The budget lays out the government’s plans on spending for the year and updates the public on the current state of affairs regarding British finance.
Now for the general public this might not sound like something you are glued to your TV screens for, however, many of the plans and decisions outlined in the speech will affect our lives over the next year and will certainly impact the bigger picture such as the property market and healthcare systems.
Traditionally everyone’s least favourite announcement, but not this year! The personal tax threshold is changing, he rate at which people start paying income tax at 20%, to rise from £11,850 to £12,500 in April, while the higher rate (40%) will rise from £46,350 to £50,000. This means the average worker will pay £1,200 less in tax in the year.

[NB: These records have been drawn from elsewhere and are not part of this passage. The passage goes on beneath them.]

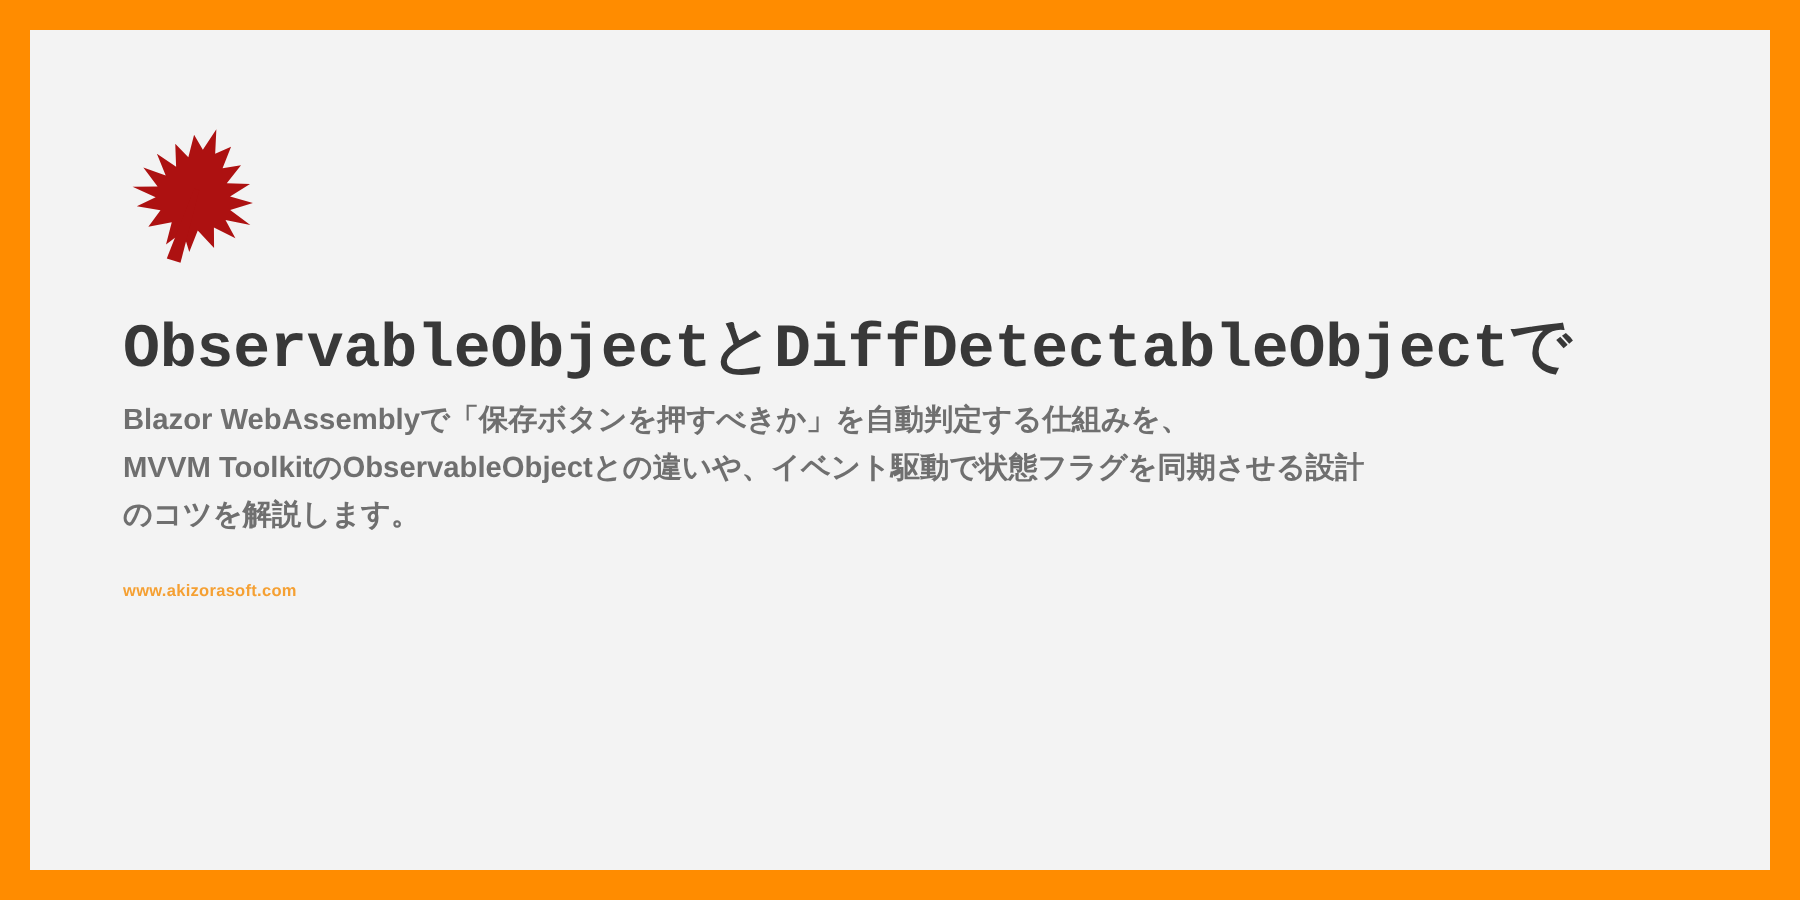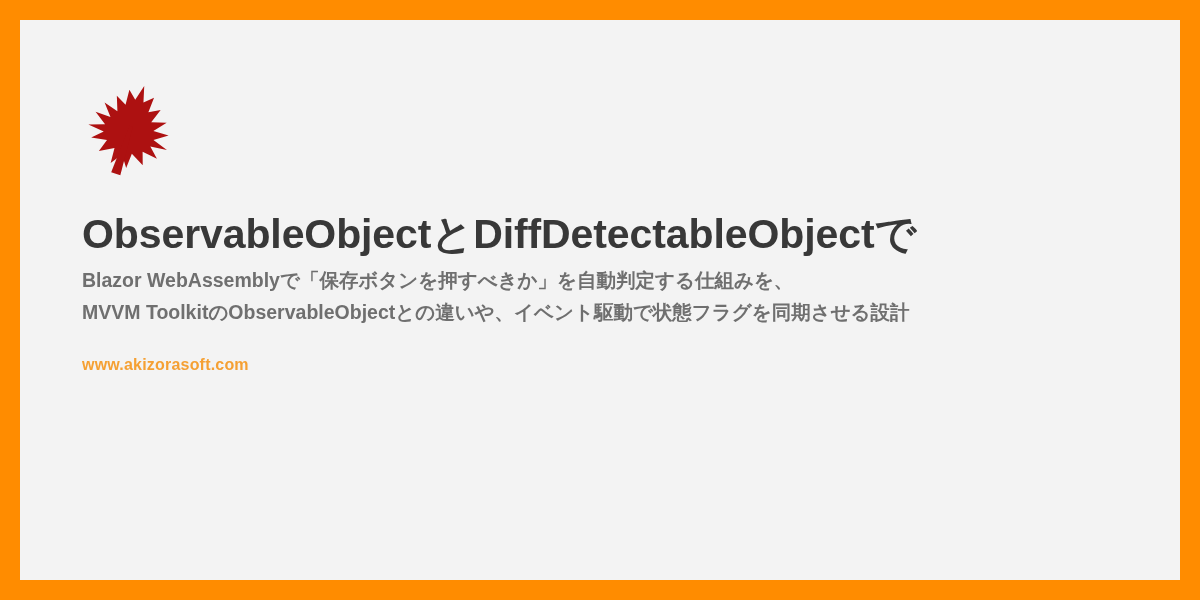"ObservableObjectとDiffDetectableObjectで" .title .line { font-family: none -> Liberation Mono, monospace }
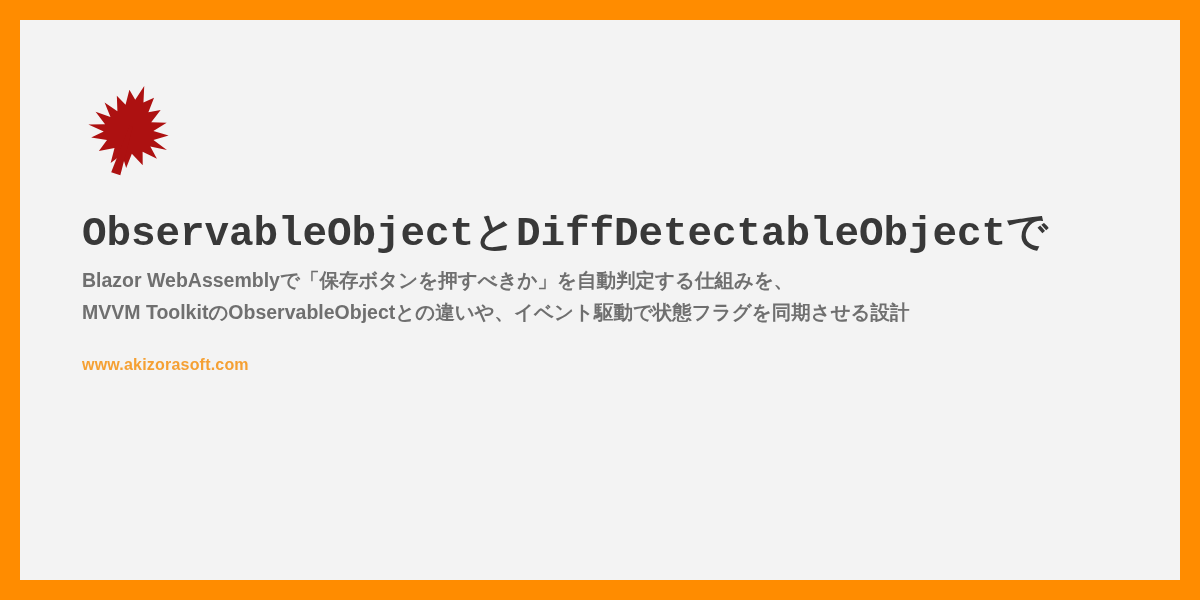"のコツを解説します。" span.dline { html: none -> <span>のコツを解説します。</span> }
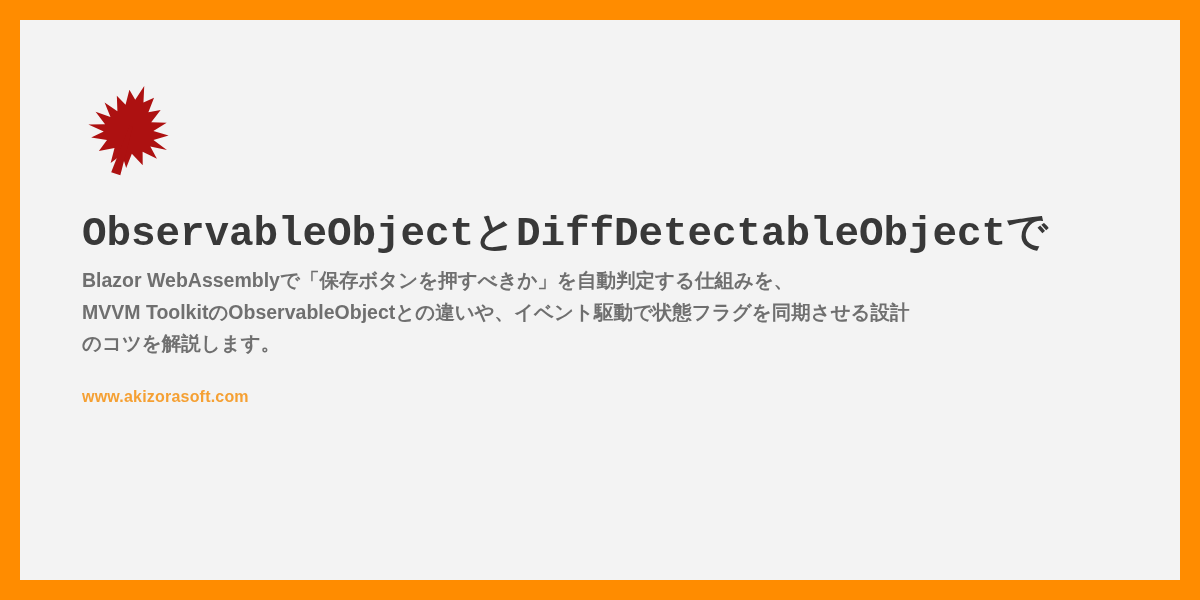"www.akizorasoft.com" .site-url { font-size: 16px -> 11px }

First time buyers who are purchasing shared equity homes will be eligible for first-time buyers’ relief on properties up to £500,000. There will also be lettings relief for landlords renting properties in which they share occupancy with the tenant. A number of new partnerships were outlined with housing associations to build 13,000 new homes. While the cap on local authority borrowing
Health and Education
The Chancellor confirmed an extra £20.5 billion for the NHS over the next five years, with extra funding for mental health care as well as £700 million for councils to look after the elderly and disabled. There was also good news for schools, a £400 million fund is being made available for facilities and resources – this equates to £10k for primary schools and up to £50 for secondary schools.
Transport and Environment
THIRTY billion pounds has been made available for fixing England’s roads, this will include potholes and motorways as well as a 30% increase in infrastructure spending – which is a little ambiguous and rather vague but we can only assume it’s a catch-all term for ‘Roadworks’.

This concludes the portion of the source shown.